I must admit, however, that I've come to look forward to our weekly outings for several reasons: 1) We do something different each time. 2) We get away from the stress of our everyday lives. 3) We get to have fun together and learn more about each other every time. 4) My husband really courts me on those dates.
There are certain rules we follow: We don't talk about the children and we don't talk about business, work and finances. (If one of us slips up and mentions the children that person gets a point, the person with the most points at the end of the night loses. Sometimes the loser has to do something the other one says to do and other times it's just the knowledge of knowing you loss that makes it fun. Don't tell my husband I told you, but he lost last night!) We also try to make it a "cheap" date. For instance, one week we just had coffee at Starbucks then went to the dollar theater.
If you have young children and aren't as fortunate as we are to have a live-in babysitter then trade date nights with a couple you know or make a deal with a teenage relative, or friend, to spend the night at your house. Now that our teenager has gone back to school we put the babies to bed before we go out.
Suggestion #2:
Get creative with the romance. I hope you aren't thinking sex! Let me tell you about what my husband recently did for me: He gave me a little silver basket with a bunch of rolled up red scrolls (construction paper) that were secured with white ribbon and each had two little silver rings. Each scroll had something written on it. One told me how much he loved me and how he would marry me all over again… and others say "free gift" or offer a "free service" like a manicure or something. I haven't opened all of them yet so I'm looking forward to my other surprises.
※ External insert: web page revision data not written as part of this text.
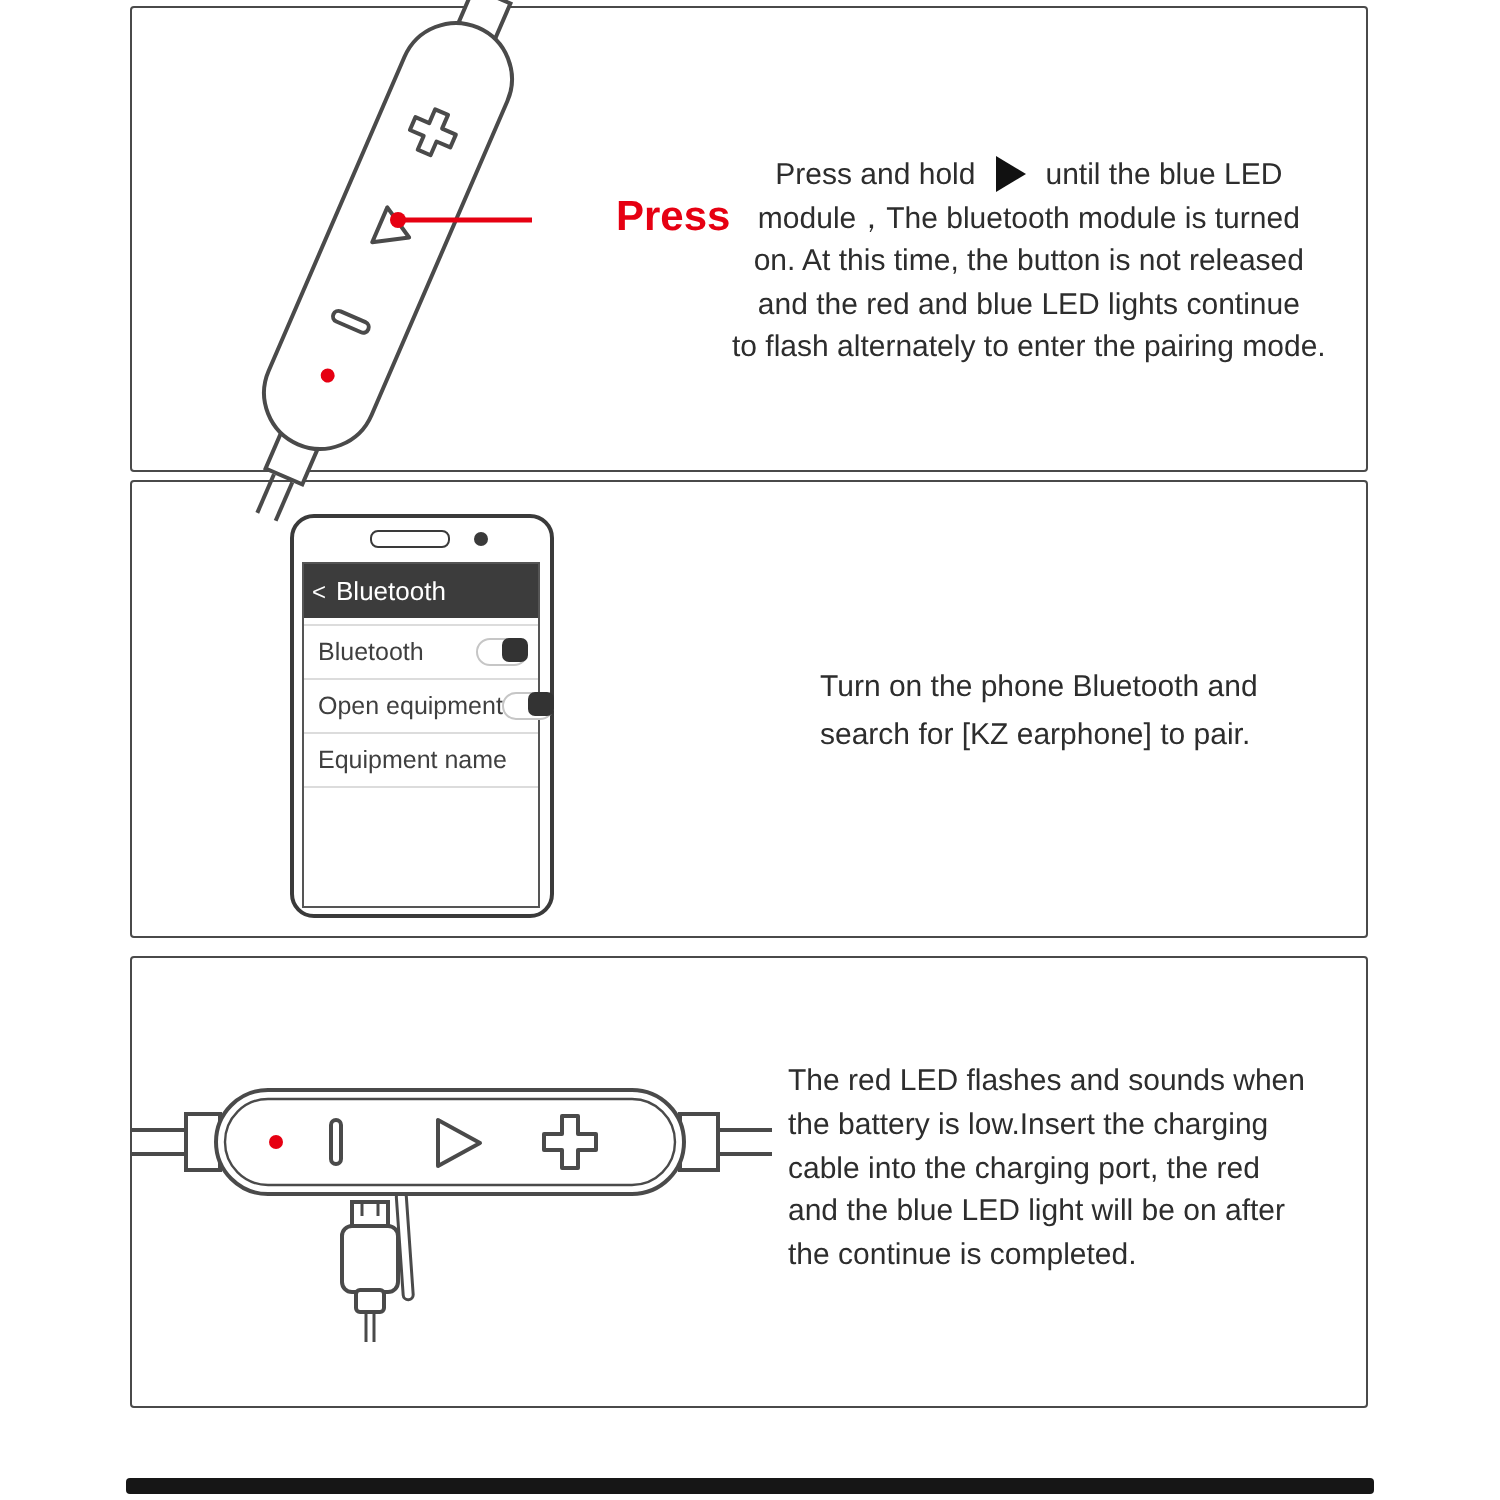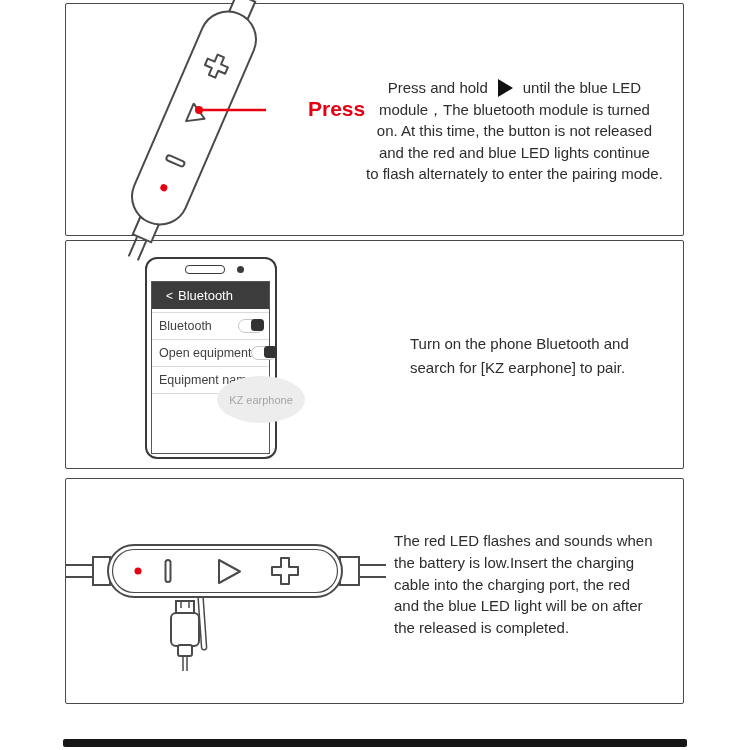--- a/index.html
+++ b/index.html
@@ -25,7 +25,7 @@
   #speaker{position:absolute;left:38px;top:6px;width:38px;height:7px;border:1.5px solid #3a3a3a;border-radius:4px;}
   #camera{position:absolute;left:90px;top:7px;width:7px;height:7px;border-radius:50%;background:#3a3a3a;}
   #screen{position:absolute;left:4px;top:22px;width:117px;height:171px;border:1px solid #555;}
-  #scr-header{height:27px;background:#3c3c3c;color:#ffffff;font-size:13px;line-height:27px;padding-left:14px;}
+  #scr-header{height:27px;background:#3c3c3c;color:#ffffff;font-size:13px;line-height:27px;padding-left:4px;}
   #scr-header .chev{margin-right:5px;font-size:12px;}
   .rows{margin-top:3px;border-top:1px solid #dcdcdc;}
   .prow{height:26px;border-bottom:1px solid #dcdcdc;display:flex;align-items:center;

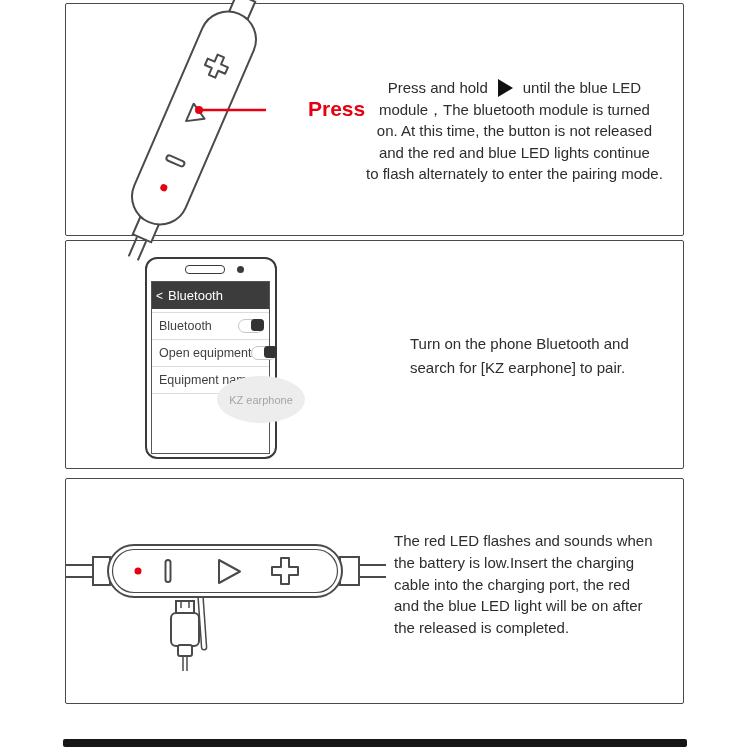--- a/index.html
+++ b/index.html
@@ -146,7 +146,6 @@
       </div>
     </div>
   </div>
-  <div id="bubble">KZ earphone</div>
 
   <div class="txt" id="p2txt">
     <div class="ln">Turn on the phone Bluetooth and</div>

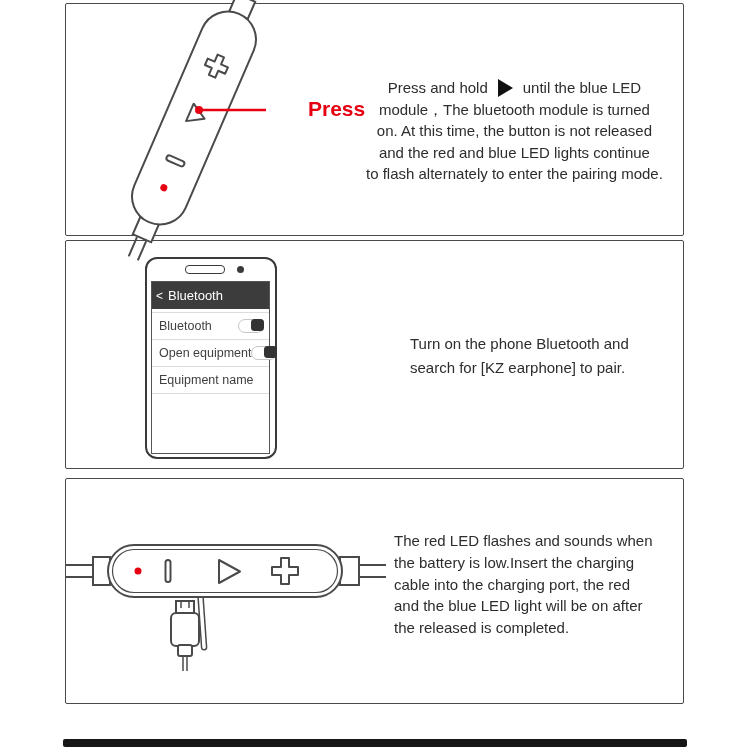--- a/index.html
+++ b/index.html
@@ -157,7 +157,7 @@
     <div class="ln">the battery is low.Insert the charging</div>
     <div class="ln">cable into the charging port, the red</div>
     <div class="ln">and the blue LED light will be on after</div>
-    <div class="ln">the released is completed.</div>
+    <div class="ln">the continue is completed.</div>
   </div>
 
   <div id="footer-bar"></div>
Doing something like this is a wonderful way to add a little surprise and love into your spouse's day. I am always so excited to open a scroll and find out what it says. Of course, I love the gifts (I've gotten two gorgeous necklaces), but it's the other things like "Let's just talk about you!" that are just as special and magnificent.
Think of something that is special to your spouse and add a little creativity to it. Earlier this week (Tuesday) I had to run into Wal-Mart, which is in the same complex as my husband's job, to pick up a few things and decided to get him some lunch and snacks. I purchased a simple gift bag, a microwaveable meal, juice, muffins and grapes. I put the goodies in the bag with a card. My husband goes to meetings after work every Tuesday, which is a long day for him. So in the card I wrote that I hoped my small gesture would make his long day easier and brighter. FYI: He really loved it!
By point is not to brag, but I did something that I knew he would like and appreciate. One of the biggest things this – the dating and creative romance – has done for me is allow me to focus on a lot more positive things. My husband and I have been through some very rough and stressful times, which have caused us not to react to each other in the best of ways. Now that we have these more positive things going on it allows me to focus on them instead of on the negative things I may not like or something I think he's done to me.
It's also helped me to get over anger or annoyance quicker than I normally would. Well, not always, but usually! HA!
I believe it has made a world of difference in my marriage, and I hope and pray that you'll try these things – or something similar – whether you need to or not… I know it can make a world of difference for you as well.